### [WORK REQUIRED]
Your result will be the set of lines with "left", copied from the material below.

### [EXERCISE MATERIALS]
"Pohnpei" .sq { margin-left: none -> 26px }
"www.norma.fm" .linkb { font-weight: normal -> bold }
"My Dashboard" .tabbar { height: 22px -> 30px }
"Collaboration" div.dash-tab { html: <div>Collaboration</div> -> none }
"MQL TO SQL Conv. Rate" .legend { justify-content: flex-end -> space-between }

...

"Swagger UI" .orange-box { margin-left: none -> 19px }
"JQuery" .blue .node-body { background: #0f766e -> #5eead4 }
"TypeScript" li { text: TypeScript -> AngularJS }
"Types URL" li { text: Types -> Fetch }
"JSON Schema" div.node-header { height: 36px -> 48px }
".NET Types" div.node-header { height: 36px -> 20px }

### [ANSWER SECTION]
"Pohnpei" .sq { margin-left: none -> 26px }
"Swagger UI" .orange-box { margin-left: none -> 19px }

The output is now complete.